The names of Parole Board Members were redacted from Record No. 14 but released in Record No. 15. I note that the names of the Parole Board Members are published in the Parole Board's Annual Report, available on the Department's own website www.justice.ie.
The signature and title of the Deputy Governor of Mountjoy Prison was redacted from Record 27, but released unredacted on Page 3 of Record No. 40.
The name and title of a psychologist in Mountjoy Prison was redacted from page 15 of Record No. 40 but released unredacted on page 23 of the same record.

The Department has also redacted the address and contact details of the Education Unit in Cork Prison and the CDVEC, as well as the address and phone number of Mountjoy Prison. While a brief internet search shows that this information is publicly available, in at least one record the redacted information or part thereof is also clearly legible elsewhere on the page released.

Having regard to the burden of proof under section 22(12)(b), I am not satisfied that the Department has justified its decision to refuse access to the information at issue under section 32(1)(b).

In summary, therefore, I find that the Department has not justified its decision to refuse to release information relating to staff and various sections of the Department apart from the mobile telephone number of the senior clinical psychologist as contained in records 40 and 43.
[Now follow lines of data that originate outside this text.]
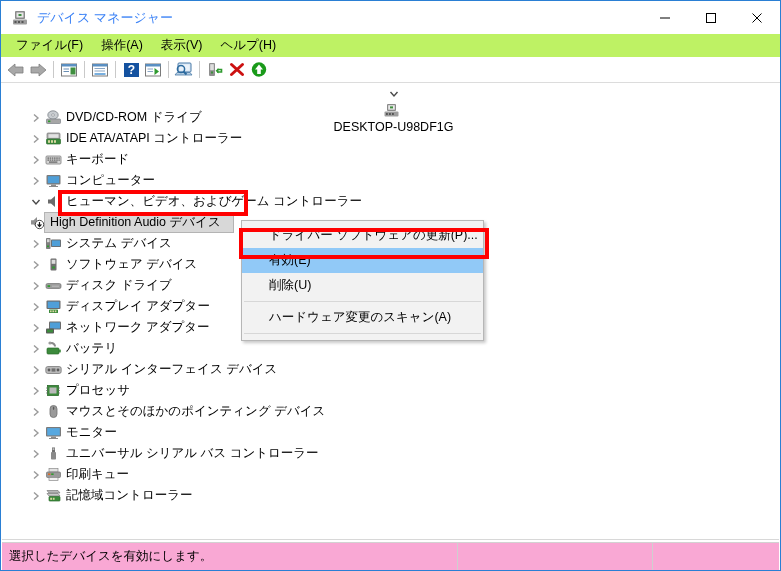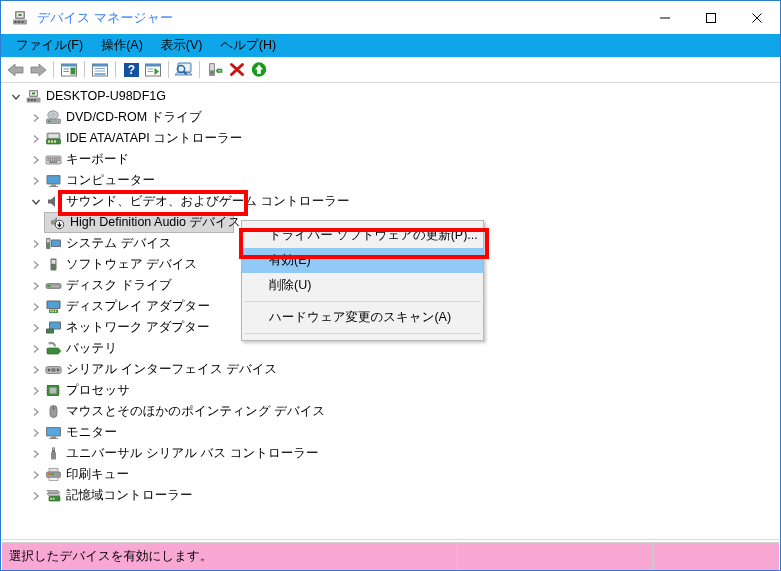"ファイル(F)" .menubar { background: #0ea5e9 -> #bef264 }
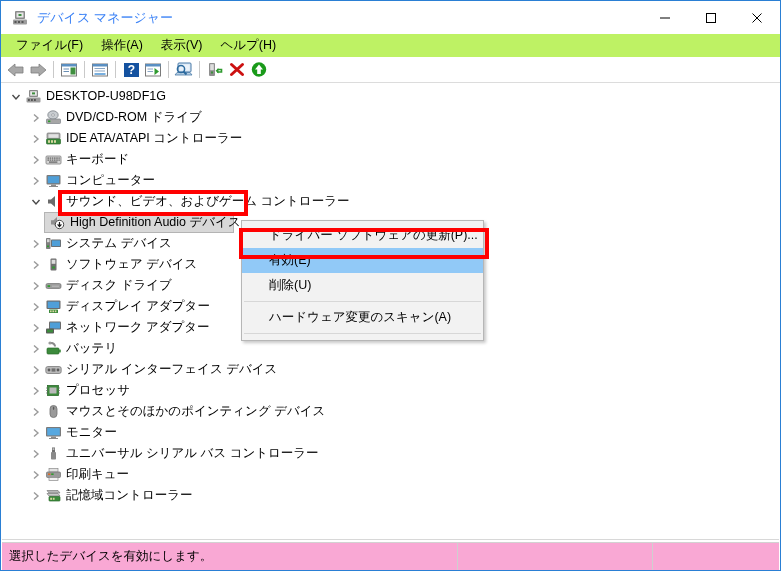"DESKTOP-U98DF1G" .row-l0 { flex-direction: none -> column }
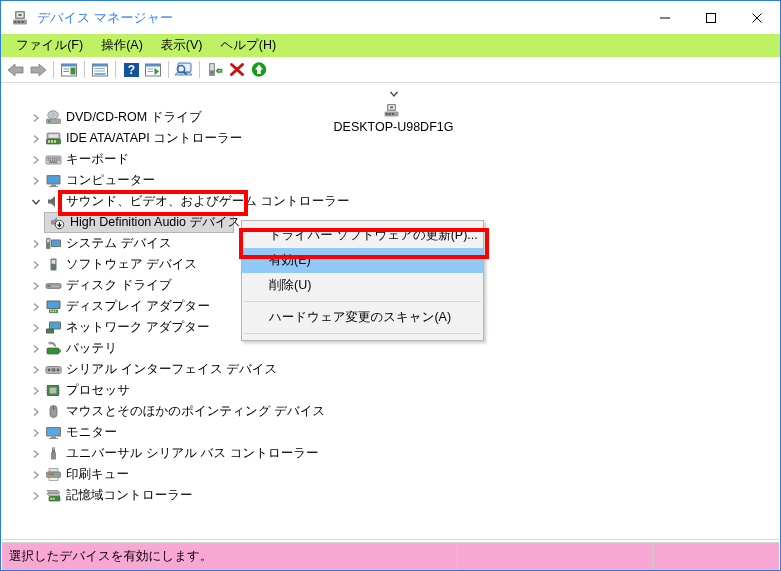"サウンド、ビデオ、およびゲーム コントローラー" span.node-label { text: サウンド -> ヒューマン }
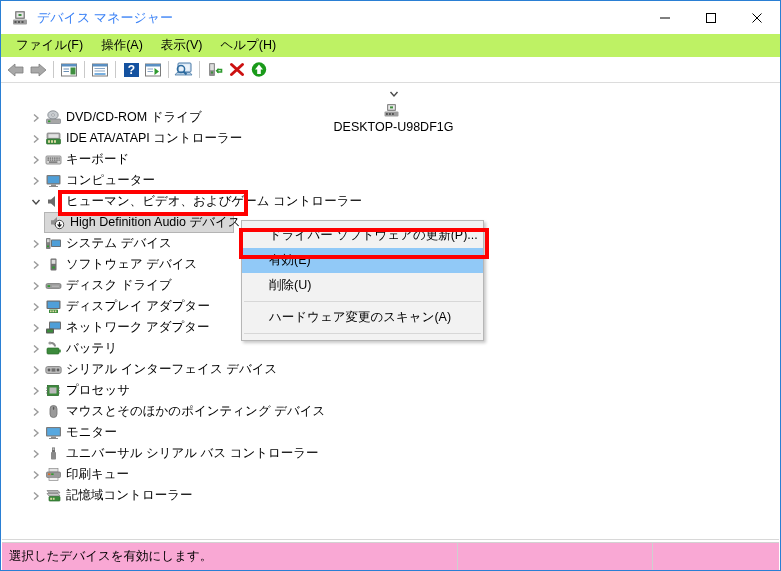"High Definition Audio デバイス" .row-l2 { padding-left: 46px -> 26px }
For the sake of completeness, I should add that the Department has stated that it has long been the practice of the Irish Prison Service to refuse to release staff details as it could pose a security threat. Although it has not cited the section in question, this may be a reference to section 32(1)(a)(iii) of the Act which provides for the exemption of records whose release could reasonably be expected to prejudice or impair lawful methods, systems, plans or procedures for ensuring the safety of the public and the safety or security of persons and property. In previous decisions the Commissioner, whilst expressing no opinion on its appropriateness or efficiency, has accepted that the Department operates a policy of not disclosing the names of officials working in certain areas and that the purpose of such a policy is to ensure the safety and security of its official in question. However, this is a discretionary exemption, and as the Department has not relied on this section to withhold records in this instance, I do not need to consider whether a decision to withhold the information on that basis would have been upheld by this Office.

Decision

Having carried out a review under section 22(2) of the Freedom of Information Act 2014, I hereby vary the decision of the Department. While I uphold the decision of the Department to refuse access to information relating to prisoners other than the applicant from records 1 (page 2), 14, 19, 20, 28, 29, 34 and 43 (page 16) and to the details of the mobile telephone number of the senior clinical psychologist as contained in records 40 and 43, I annul the decision of the Department to withhold the remaining information and direct its release.

Right of Appeal

A party to a review, or any other person affected by a decision of the Information Commissioner following a review, may appeal to the High Court on a point of law arising from the decision. Such an appeal must be initiated by the applicant not later than eight weeks after notice of the decision is given to him, and by any other party not later than four weeks after notice of the decision is given to that party.